▶ Prompt
Word for word, give every line of the listing again.

▶ Task input
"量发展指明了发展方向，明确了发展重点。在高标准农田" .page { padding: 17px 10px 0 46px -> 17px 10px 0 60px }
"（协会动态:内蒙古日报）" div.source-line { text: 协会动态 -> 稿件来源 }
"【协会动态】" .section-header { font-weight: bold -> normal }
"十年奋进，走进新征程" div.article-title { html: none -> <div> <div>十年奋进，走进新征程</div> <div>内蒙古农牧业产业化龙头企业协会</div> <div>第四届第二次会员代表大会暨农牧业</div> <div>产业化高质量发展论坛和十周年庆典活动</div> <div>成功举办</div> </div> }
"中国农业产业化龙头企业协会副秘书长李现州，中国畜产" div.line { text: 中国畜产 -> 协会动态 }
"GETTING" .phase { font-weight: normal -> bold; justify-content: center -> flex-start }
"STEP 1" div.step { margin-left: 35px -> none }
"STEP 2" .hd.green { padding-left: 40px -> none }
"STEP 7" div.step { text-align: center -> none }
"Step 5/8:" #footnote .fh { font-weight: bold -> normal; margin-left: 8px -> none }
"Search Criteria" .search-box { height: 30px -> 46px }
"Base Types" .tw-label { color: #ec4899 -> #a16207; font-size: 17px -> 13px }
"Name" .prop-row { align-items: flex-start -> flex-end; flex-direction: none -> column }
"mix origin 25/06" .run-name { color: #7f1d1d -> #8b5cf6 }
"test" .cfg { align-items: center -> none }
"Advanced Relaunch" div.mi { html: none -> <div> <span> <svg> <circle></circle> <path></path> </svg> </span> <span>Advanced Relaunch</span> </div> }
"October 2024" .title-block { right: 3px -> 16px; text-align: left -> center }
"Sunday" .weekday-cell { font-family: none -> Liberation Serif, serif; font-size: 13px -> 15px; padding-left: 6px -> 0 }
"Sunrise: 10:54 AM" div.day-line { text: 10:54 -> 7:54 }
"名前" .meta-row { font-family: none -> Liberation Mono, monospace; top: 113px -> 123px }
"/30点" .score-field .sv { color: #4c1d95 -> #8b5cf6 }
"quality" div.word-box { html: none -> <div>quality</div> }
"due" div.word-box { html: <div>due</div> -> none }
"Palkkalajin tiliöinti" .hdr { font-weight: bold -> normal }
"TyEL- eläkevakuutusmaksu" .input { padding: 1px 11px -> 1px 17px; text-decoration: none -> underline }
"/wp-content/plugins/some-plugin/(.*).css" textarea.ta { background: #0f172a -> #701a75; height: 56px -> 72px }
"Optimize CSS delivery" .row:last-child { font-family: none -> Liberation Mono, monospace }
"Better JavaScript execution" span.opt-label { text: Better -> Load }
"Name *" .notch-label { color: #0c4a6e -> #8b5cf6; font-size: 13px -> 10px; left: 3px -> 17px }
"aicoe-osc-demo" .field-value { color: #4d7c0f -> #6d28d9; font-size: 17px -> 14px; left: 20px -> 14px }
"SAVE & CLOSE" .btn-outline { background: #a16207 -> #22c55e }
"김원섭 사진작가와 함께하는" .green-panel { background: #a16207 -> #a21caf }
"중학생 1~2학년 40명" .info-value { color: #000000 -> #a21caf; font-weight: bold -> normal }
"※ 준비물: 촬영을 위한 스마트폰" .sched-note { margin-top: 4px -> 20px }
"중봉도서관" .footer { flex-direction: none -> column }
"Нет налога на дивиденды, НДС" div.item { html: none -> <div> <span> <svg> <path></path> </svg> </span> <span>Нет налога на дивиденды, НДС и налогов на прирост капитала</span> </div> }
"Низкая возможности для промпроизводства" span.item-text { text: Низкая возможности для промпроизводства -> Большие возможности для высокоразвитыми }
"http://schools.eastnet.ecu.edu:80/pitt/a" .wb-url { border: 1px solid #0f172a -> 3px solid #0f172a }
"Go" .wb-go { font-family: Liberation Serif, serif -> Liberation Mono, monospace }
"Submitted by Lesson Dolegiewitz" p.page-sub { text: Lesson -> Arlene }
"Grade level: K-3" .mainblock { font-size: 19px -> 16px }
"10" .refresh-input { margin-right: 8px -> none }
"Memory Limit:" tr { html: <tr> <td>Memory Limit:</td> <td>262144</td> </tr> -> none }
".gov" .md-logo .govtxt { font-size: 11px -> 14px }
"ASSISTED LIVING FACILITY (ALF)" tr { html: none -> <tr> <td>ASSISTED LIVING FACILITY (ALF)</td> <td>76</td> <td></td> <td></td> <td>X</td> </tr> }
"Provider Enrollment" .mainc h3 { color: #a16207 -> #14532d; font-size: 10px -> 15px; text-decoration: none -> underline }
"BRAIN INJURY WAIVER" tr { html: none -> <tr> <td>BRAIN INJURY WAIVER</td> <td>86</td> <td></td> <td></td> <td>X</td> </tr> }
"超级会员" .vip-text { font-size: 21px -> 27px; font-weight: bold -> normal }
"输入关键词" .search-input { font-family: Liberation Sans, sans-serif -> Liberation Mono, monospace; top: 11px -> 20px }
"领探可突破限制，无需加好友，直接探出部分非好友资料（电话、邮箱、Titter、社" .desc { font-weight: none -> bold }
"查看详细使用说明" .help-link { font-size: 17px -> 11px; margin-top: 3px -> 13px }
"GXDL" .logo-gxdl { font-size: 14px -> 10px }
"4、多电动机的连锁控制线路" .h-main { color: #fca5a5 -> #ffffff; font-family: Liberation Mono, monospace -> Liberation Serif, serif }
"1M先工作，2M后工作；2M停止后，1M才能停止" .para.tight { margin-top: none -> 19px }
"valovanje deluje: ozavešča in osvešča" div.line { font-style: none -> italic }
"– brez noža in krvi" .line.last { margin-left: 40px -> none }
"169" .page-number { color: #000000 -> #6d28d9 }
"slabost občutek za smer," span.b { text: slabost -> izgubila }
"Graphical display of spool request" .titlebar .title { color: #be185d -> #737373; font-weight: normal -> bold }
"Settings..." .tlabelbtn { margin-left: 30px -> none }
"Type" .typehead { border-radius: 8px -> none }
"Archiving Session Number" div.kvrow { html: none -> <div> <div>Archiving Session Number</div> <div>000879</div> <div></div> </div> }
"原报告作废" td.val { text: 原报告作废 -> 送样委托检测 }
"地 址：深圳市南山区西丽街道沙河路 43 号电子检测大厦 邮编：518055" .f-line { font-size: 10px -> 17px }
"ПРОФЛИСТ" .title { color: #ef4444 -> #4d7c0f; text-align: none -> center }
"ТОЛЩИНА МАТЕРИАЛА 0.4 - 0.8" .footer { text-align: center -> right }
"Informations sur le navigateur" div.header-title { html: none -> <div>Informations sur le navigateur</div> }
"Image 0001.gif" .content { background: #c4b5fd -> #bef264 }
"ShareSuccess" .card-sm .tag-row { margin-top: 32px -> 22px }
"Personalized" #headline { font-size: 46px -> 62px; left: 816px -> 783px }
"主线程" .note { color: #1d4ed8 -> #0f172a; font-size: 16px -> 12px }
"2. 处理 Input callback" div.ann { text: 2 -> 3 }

▶ Solution below
"量发展指明了发展方向，明确了发展重点。在高标准农田" .page { padding: 17px 10px 0 46px -> 17px 10px 0 60px }
"（协会动态:内蒙古日报）" div.source-line { text: 协会动态 -> 稿件来源 }
"【协会动态】" .section-header { font-weight: bold -> normal }
"十年奋进，走进新征程" div.article-title { html: none -> <div> <div>十年奋进，走进新征程</div> <div>内蒙古农牧业产业化龙头企业协会</div> <div>第四届第二次会员代表大会暨农牧业</div> <div>产业化高质量发展论坛和十周年庆典活动</div> <div>成功举办</div> </div> }
"中国农业产业化龙头企业协会副秘书长李现州，中国畜产" div.line { text: 中国畜产 -> 协会动态 }
"GETTING" .phase { font-weight: normal -> bold; justify-content: center -> flex-start }
"STEP 1" div.step { margin-left: 35px -> none }
"STEP 2" .hd.green { padding-left: 40px -> none }
"STEP 7" div.step { text-align: center -> none }
"Step 5/8:" #footnote .fh { font-weight: bold -> normal; margin-left: 8px -> none }
"Search Criteria" .search-box { height: 30px -> 46px }
"Base Types" .tw-label { color: #ec4899 -> #a16207; font-size: 17px -> 13px }
"Name" .prop-row { align-items: flex-start -> flex-end; flex-direction: none -> column }
"mix origin 25/06" .run-name { color: #7f1d1d -> #8b5cf6 }
"test" .cfg { align-items: center -> none }
"Advanced Relaunch" div.mi { html: none -> <div> <span> <svg> <circle></circle> <path></path> </svg> </span> <span>Advanced Relaunch</span> </div> }
"October 2024" .title-block { right: 3px -> 16px; text-align: left -> center }
"Sunday" .weekday-cell { font-family: none -> Liberation Serif, serif; font-size: 13px -> 15px; padding-left: 6px -> 0 }
"Sunrise: 10:54 AM" div.day-line { text: 10:54 -> 7:54 }
"名前" .meta-row { font-family: none -> Liberation Mono, monospace; top: 113px -> 123px }
"/30点" .score-field .sv { color: #4c1d95 -> #8b5cf6 }
"quality" div.word-box { html: none -> <div>quality</div> }
"due" div.word-box { html: <div>due</div> -> none }
"Palkkalajin tiliöinti" .hdr { font-weight: bold -> normal }
"TyEL- eläkevakuutusmaksu" .input { padding: 1px 11px -> 1px 17px; text-decoration: none -> underline }
"/wp-content/plugins/some-plugin/(.*).css" textarea.ta { background: #0f172a -> #701a75; height: 56px -> 72px }
"Optimize CSS delivery" .row:last-child { font-family: none -> Liberation Mono, monospace }
"Better JavaScript execution" span.opt-label { text: Better -> Load }
"Name *" .notch-label { color: #0c4a6e -> #8b5cf6; font-size: 13px -> 10px; left: 3px -> 17px }
"aicoe-osc-demo" .field-value { color: #4d7c0f -> #6d28d9; font-size: 17px -> 14px; left: 20px -> 14px }
"SAVE & CLOSE" .btn-outline { background: #a16207 -> #22c55e }
"김원섭 사진작가와 함께하는" .green-panel { background: #a16207 -> #a21caf }
"중학생 1~2학년 40명" .info-value { color: #000000 -> #a21caf; font-weight: bold -> normal }
"※ 준비물: 촬영을 위한 스마트폰" .sched-note { margin-top: 4px -> 20px }
"중봉도서관" .footer { flex-direction: none -> column }
"Нет налога на дивиденды, НДС" div.item { html: none -> <div> <span> <svg> <path></path> </svg> </span> <span>Нет налога на дивиденды, НДС и налогов на прирост капитала</span> </div> }
"Низкая возможности для промпроизводства" span.item-text { text: Низкая возможности для промпроизводства -> Большие возможности для высокоразвитыми }
"http://schools.eastnet.ecu.edu:80/pitt/a" .wb-url { border: 1px solid #0f172a -> 3px solid #0f172a }
"Go" .wb-go { font-family: Liberation Serif, serif -> Liberation Mono, monospace }
"Submitted by Lesson Dolegiewitz" p.page-sub { text: Lesson -> Arlene }
"Grade level: K-3" .mainblock { font-size: 19px -> 16px }
"10" .refresh-input { margin-right: 8px -> none }
"Memory Limit:" tr { html: <tr> <td>Memory Limit:</td> <td>262144</td> </tr> -> none }
".gov" .md-logo .govtxt { font-size: 11px -> 14px }
"ASSISTED LIVING FACILITY (ALF)" tr { html: none -> <tr> <td>ASSISTED LIVING FACILITY (ALF)</td> <td>76</td> <td></td> <td></td> <td>X</td> </tr> }
"Provider Enrollment" .mainc h3 { color: #a16207 -> #14532d; font-size: 10px -> 15px; text-decoration: none -> underline }
"BRAIN INJURY WAIVER" tr { html: none -> <tr> <td>BRAIN INJURY WAIVER</td> <td>86</td> <td></td> <td></td> <td>X</td> </tr> }
"超级会员" .vip-text { font-size: 21px -> 27px; font-weight: bold -> normal }
"输入关键词" .search-input { font-family: Liberation Sans, sans-serif -> Liberation Mono, monospace; top: 11px -> 20px }
"领探可突破限制，无需加好友，直接探出部分非好友资料（电话、邮箱、Titter、社" .desc { font-weight: none -> bold }
"查看详细使用说明" .help-link { font-size: 17px -> 11px; margin-top: 3px -> 13px }
"GXDL" .logo-gxdl { font-size: 14px -> 10px }
"4、多电动机的连锁控制线路" .h-main { color: #fca5a5 -> #ffffff; font-family: Liberation Mono, monospace -> Liberation Serif, serif }
"1M先工作，2M后工作；2M停止后，1M才能停止" .para.tight { margin-top: none -> 19px }
"valovanje deluje: ozavešča in osvešča" div.line { font-style: none -> italic }
"– brez noža in krvi" .line.last { margin-left: 40px -> none }
"169" .page-number { color: #000000 -> #6d28d9 }
"slabost občutek za smer," span.b { text: slabost -> izgubila }
"Graphical display of spool request" .titlebar .title { color: #be185d -> #737373; font-weight: normal -> bold }
"Settings..." .tlabelbtn { margin-left: 30px -> none }
"Type" .typehead { border-radius: 8px -> none }
"Archiving Session Number" div.kvrow { html: none -> <div> <div>Archiving Session Number</div> <div>000879</div> <div></div> </div> }
"原报告作废" td.val { text: 原报告作废 -> 送样委托检测 }
"地 址：深圳市南山区西丽街道沙河路 43 号电子检测大厦 邮编：518055" .f-line { font-size: 10px -> 17px }
"ПРОФЛИСТ" .title { color: #ef4444 -> #4d7c0f; text-align: none -> center }
"ТОЛЩИНА МАТЕРИАЛА 0.4 - 0.8" .footer { text-align: center -> right }
"Informations sur le navigateur" div.header-title { html: none -> <div>Informations sur le navigateur</div> }
"Image 0001.gif" .content { background: #c4b5fd -> #bef264 }
"ShareSuccess" .card-sm .tag-row { margin-top: 32px -> 22px }
"Personalized" #headline { font-size: 46px -> 62px; left: 816px -> 783px }
"主线程" .note { color: #1d4ed8 -> #0f172a; font-size: 16px -> 12px }
"2. 处理 Input callback" div.ann { text: 2 -> 3 }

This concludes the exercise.